For the impatient: In this installment I create an OpenNLP model to detect phrases indicating the duration of a meeting or appointment (a calendar event), such as "for 1 hour" or "for 45 minutes". I then incorporate that into existing code from the first installment to detect and parse the Participants, DateTime, and Duration of a meeting request written in plain text English.  The code can be seen here.

In the first section, I will describe the Clojure code to generate training sentences. These sentences will follow a pattern made of fragments in a pre-defined sequence. Each fragment will have a fragment generator capable of producing variations, some times pseudo-randomly, others based on pre-defined set of values.
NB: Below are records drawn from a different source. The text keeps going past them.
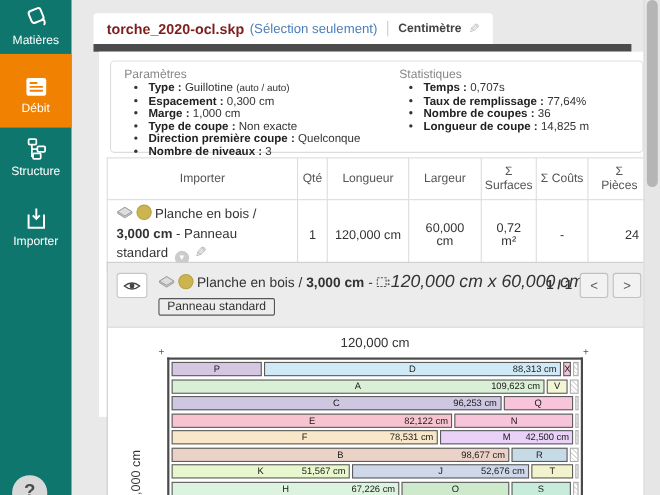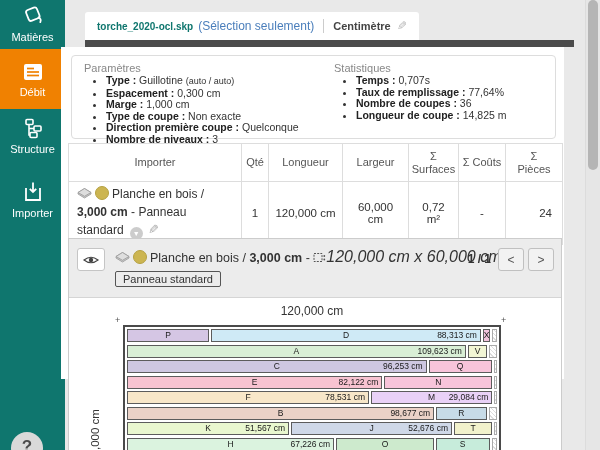--- a/index.html
+++ b/index.html
@@ -1,36 +1,36 @@
 <!DOCTYPE html>
 <html><head>
 <meta charset="utf-8">
 <style>
   html,body{margin:0;padding:0;}
   #page{position:relative;width:600px;height:450px;overflow:hidden;background:#e9e9e9;
         font-family:"Liberation Sans",sans-serif;color:#333;}
   
   #sidebar{position:absolute;left:0;top:0;width:65px;height:450px;background:#0f766e;}
   .nav-item{text-align:center;color:#fff;padding:7px 0 6px;cursor:pointer;}
-  .nav-item.active{background:#f08101;padding:12px 0 11px;}
+  .nav-item.active{background:#f08101;padding:19px 0 11px;}
   .nav-item svg{display:block;margin:0 auto;}
   .nav-label{font-size:11px;margin-top:3px;color:#fff;}
   #help-circle{position:absolute;left:11px;bottom:-14px;width:32px;height:32px;border-radius:50%;
         background:#d9d9d9;color:#4a4a4a;font-weight:bold;font-size:17px;text-align:center;line-height:30px;}
   
   #tab{position:absolute;left:85px;top:12px;height:28px;background:#fff;border-radius:3px 3px 0 0;
         display:flex;align-items:center;padding:0 12px;white-space:nowrap;}
-  #tab .fname{font-size:10px;font-weight:bold;color:#0f766e;}
+  #tab .fname{font-size:13px;font-weight:bold;color:#7f1d1d;}
   #tab .sel{font-size:12px;color:#4a7ebb;margin-left:5px;}
   #tab .tab-div{display:inline-block;width:1px;height:14px;background:#ccc;margin:0 9px;}
   #tab .unit{font-size:11px;font-weight:bold;color:#444;}
   #tab .pencil{color:#b5b5b5;font-size:12px;margin-left:6px;display:inline-block;transform:scaleX(-1);}
   #darkbar{position:absolute;left:85px;top:40px;width:489px;height:7px;background:#4b4b4b;}
   
-  #content{position:absolute;left:61px;top:47px;width:503px;height:332px;background:#fff;}
+  #content{position:absolute;left:90px;top:47px;width:503px;height:332px;background:#fff;}
   #psbox{position:absolute;left:10px;top:8px;width:483px;height:82px;border:1px solid #ddd;border-radius:4px;}
   .pscol{position:absolute;top:4px;}
   .pscol.p1{left:12px;}
   .pscol.p2{left:262px;}
   .pstitle{font-size:11px;color:#888;margin:2px 0 1px;}
   .pscol ul{margin:0;padding-left:22px;list-style:disc;}
   .pscol li{font-size:10.5px;line-height:11.6px;color:#333;}
   .pscol li b{color:#222;}
   .pscol li small{font-size:9px;}
   
@@ -278,21 +278,21 @@
               </div>
               <div class="waste"></div>
             </div>
             <div class="cut-row">
               <div class="piece" style="width: 65.4%; background: rgb(248, 231, 201);">
                 <span class="lt">F</span>
                 <span class="dm">78,531 cm</span>
               </div>
               <div class="piece" style="width: 32.8%; background: rgb(233, 209, 247);">
                 <span class="lt">M</span>
-                <span class="dm">29,084 cm</span>
+                <span class="dm">42,500 cm</span>
               </div>
               <div class="waste"></div>
             </div>
             <div class="cut-row">
               <div class="piece" style="width: 83%; background: rgb(235, 210, 199);">
                 <span class="lt">B</span>
                 <span class="dm">98,677 cm</span>
               </div>
               <div class="piece" style="width: 13.7%; background: rgb(199, 219, 231);">
                 <span class="lt">R</span>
In the second section, I will go over the model-training code and the results obtained. I will also highlight interesting and unexpected observations and describe the limitations caused by the training data. Thirdly, the results of cross-validating the model against a set of automatically generated sentences will also be presented. Lastly, in the fourth section, the integration of the trained Duration model into the original code will be described. 

1. Generating Training Sentences

Training sentences will have the structure or grammar I expect for this problem domain. For example: "Please schedule a meeting with Andrew Smith and Joseph Cannon on January 4 2016 at 2:30PM for 1 hour to discuss the sale of the Brooklyn Bridge." This type of sentence can be generally described by the following fragments:

Request        = "Please schedule a meeting"
Participants = "with Andrew Smith and Joseph Cannon"
DateTime      = "on January 4 2016 at 2:30PM"
Duration       = "for 1 hour"
Subject         = "to discuss the sale of the Brooklyn Bridge"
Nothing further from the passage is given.